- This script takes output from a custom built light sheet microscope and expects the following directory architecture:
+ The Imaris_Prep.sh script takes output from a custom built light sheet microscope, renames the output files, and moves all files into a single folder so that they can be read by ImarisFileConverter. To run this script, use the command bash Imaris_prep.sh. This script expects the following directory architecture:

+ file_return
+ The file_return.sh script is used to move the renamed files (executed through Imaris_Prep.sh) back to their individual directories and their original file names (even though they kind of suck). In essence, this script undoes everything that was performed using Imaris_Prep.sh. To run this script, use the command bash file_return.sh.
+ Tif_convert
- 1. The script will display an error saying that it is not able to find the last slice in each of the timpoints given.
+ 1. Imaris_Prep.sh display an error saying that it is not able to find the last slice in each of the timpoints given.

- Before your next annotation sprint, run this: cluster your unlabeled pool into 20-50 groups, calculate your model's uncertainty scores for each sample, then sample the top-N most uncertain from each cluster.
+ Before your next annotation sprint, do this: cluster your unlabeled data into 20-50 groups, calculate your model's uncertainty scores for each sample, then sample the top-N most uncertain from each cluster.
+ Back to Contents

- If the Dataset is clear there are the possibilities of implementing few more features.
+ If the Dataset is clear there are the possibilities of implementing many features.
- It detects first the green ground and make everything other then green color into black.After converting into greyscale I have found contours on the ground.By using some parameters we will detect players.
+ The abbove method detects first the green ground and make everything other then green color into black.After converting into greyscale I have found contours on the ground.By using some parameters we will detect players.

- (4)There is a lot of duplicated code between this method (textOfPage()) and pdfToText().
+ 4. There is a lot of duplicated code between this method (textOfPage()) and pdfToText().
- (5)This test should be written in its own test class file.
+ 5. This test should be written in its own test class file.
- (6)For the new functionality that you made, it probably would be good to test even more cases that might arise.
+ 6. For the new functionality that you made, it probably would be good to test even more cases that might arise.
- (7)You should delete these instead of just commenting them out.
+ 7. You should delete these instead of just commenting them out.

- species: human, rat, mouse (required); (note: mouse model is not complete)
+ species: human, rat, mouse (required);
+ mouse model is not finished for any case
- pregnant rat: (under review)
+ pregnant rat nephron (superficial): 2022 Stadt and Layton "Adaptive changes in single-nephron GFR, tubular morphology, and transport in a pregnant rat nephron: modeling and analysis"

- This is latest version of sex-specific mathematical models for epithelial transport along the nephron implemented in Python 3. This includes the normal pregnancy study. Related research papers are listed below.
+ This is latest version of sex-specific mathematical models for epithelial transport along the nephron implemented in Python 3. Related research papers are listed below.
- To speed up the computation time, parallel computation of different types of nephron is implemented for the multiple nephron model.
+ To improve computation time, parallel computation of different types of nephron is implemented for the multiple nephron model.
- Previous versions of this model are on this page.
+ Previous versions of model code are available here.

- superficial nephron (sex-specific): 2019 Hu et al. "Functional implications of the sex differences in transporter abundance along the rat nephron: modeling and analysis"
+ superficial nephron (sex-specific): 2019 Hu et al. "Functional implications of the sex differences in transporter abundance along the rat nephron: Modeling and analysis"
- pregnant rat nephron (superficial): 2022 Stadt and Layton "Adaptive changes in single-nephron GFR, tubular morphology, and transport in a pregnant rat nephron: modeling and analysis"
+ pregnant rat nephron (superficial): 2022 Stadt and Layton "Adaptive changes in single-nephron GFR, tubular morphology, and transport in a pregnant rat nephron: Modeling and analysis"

====

* _The problem_
Copy out the data above, word for word.

* _Finished exercise_
- This script takes output from a custom built light sheet microscope and expects the following directory architecture:
+ The Imaris_Prep.sh script takes output from a custom built light sheet microscope, renames the output files, and moves all files into a single folder so that they can be read by ImarisFileConverter. To run this script, use the command bash Imaris_prep.sh. This script expects the following directory architecture:

+ file_return
+ The file_return.sh script is used to move the renamed files (executed through Imaris_Prep.sh) back to their individual directories and their original file names (even though they kind of suck). In essence, this script undoes everything that was performed using Imaris_Prep.sh. To run this script, use the command bash file_return.sh.
+ Tif_convert
- 1. The script will display an error saying that it is not able to find the last slice in each of the timpoints given.
+ 1. Imaris_Prep.sh display an error saying that it is not able to find the last slice in each of the timpoints given.

- Before your next annotation sprint, run this: cluster your unlabeled pool into 20-50 groups, calculate your model's uncertainty scores for each sample, then sample the top-N most uncertain from each cluster.
+ Before your next annotation sprint, do this: cluster your unlabeled data into 20-50 groups, calculate your model's uncertainty scores for each sample, then sample the top-N most uncertain from each cluster.
+ Back to Contents

- If the Dataset is clear there are the possibilities of implementing few more features.
+ If the Dataset is clear there are the possibilities of implementing many features.
- It detects first the green ground and make everything other then green color into black.After converting into greyscale I have found contours on the ground.By using some parameters we will detect players.
+ The abbove method detects first the green ground and make everything other then green color into black.After converting into greyscale I have found contours on the ground.By using some parameters we will detect players.

- (4)There is a lot of duplicated code between this method (textOfPage()) and pdfToText().
+ 4. There is a lot of duplicated code between this method (textOfPage()) and pdfToText().
- (5)This test should be written in its own test class file.
+ 5. This test should be written in its own test class file.
- (6)For the new functionality that you made, it probably would be good to test even more cases that might arise.
+ 6. For the new functionality that you made, it probably would be good to test even more cases that might arise.
- (7)You should delete these instead of just commenting them out.
+ 7. You should delete these instead of just commenting them out.

- species: human, rat, mouse (required); (note: mouse model is not complete)
+ species: human, rat, mouse (required);
+ mouse model is not finished for any case
- pregnant rat: (under review)
+ pregnant rat nephron (superficial): 2022 Stadt and Layton "Adaptive changes in single-nephron GFR, tubular morphology, and transport in a pregnant rat nephron: modeling and analysis"

- This is latest version of sex-specific mathematical models for epithelial transport along the nephron implemented in Python 3. This includes the normal pregnancy study. Related research papers are listed below.
+ This is latest version of sex-specific mathematical models for epithelial transport along the nephron implemented in Python 3. Related research papers are listed below.
- To speed up the computation time, parallel computation of different types of nephron is implemented for the multiple nephron model.
+ To improve computation time, parallel computation of different types of nephron is implemented for the multiple nephron model.
- Previous versions of this model are on this page.
+ Previous versions of model code are available here.

- superficial nephron (sex-specific): 2019 Hu et al. "Functional implications of the sex differences in transporter abundance along the rat nephron: modeling and analysis"
+ superficial nephron (sex-specific): 2019 Hu et al. "Functional implications of the sex differences in transporter abundance along the rat nephron: Modeling and analysis"
- pregnant rat nephron (superficial): 2022 Stadt and Layton "Adaptive changes in single-nephron GFR, tubular morphology, and transport in a pregnant rat nephron: modeling and analysis"
+ pregnant rat nephron (superficial): 2022 Stadt and Layton "Adaptive changes in single-nephron GFR, tubular morphology, and transport in a pregnant rat nephron: Modeling and analysis"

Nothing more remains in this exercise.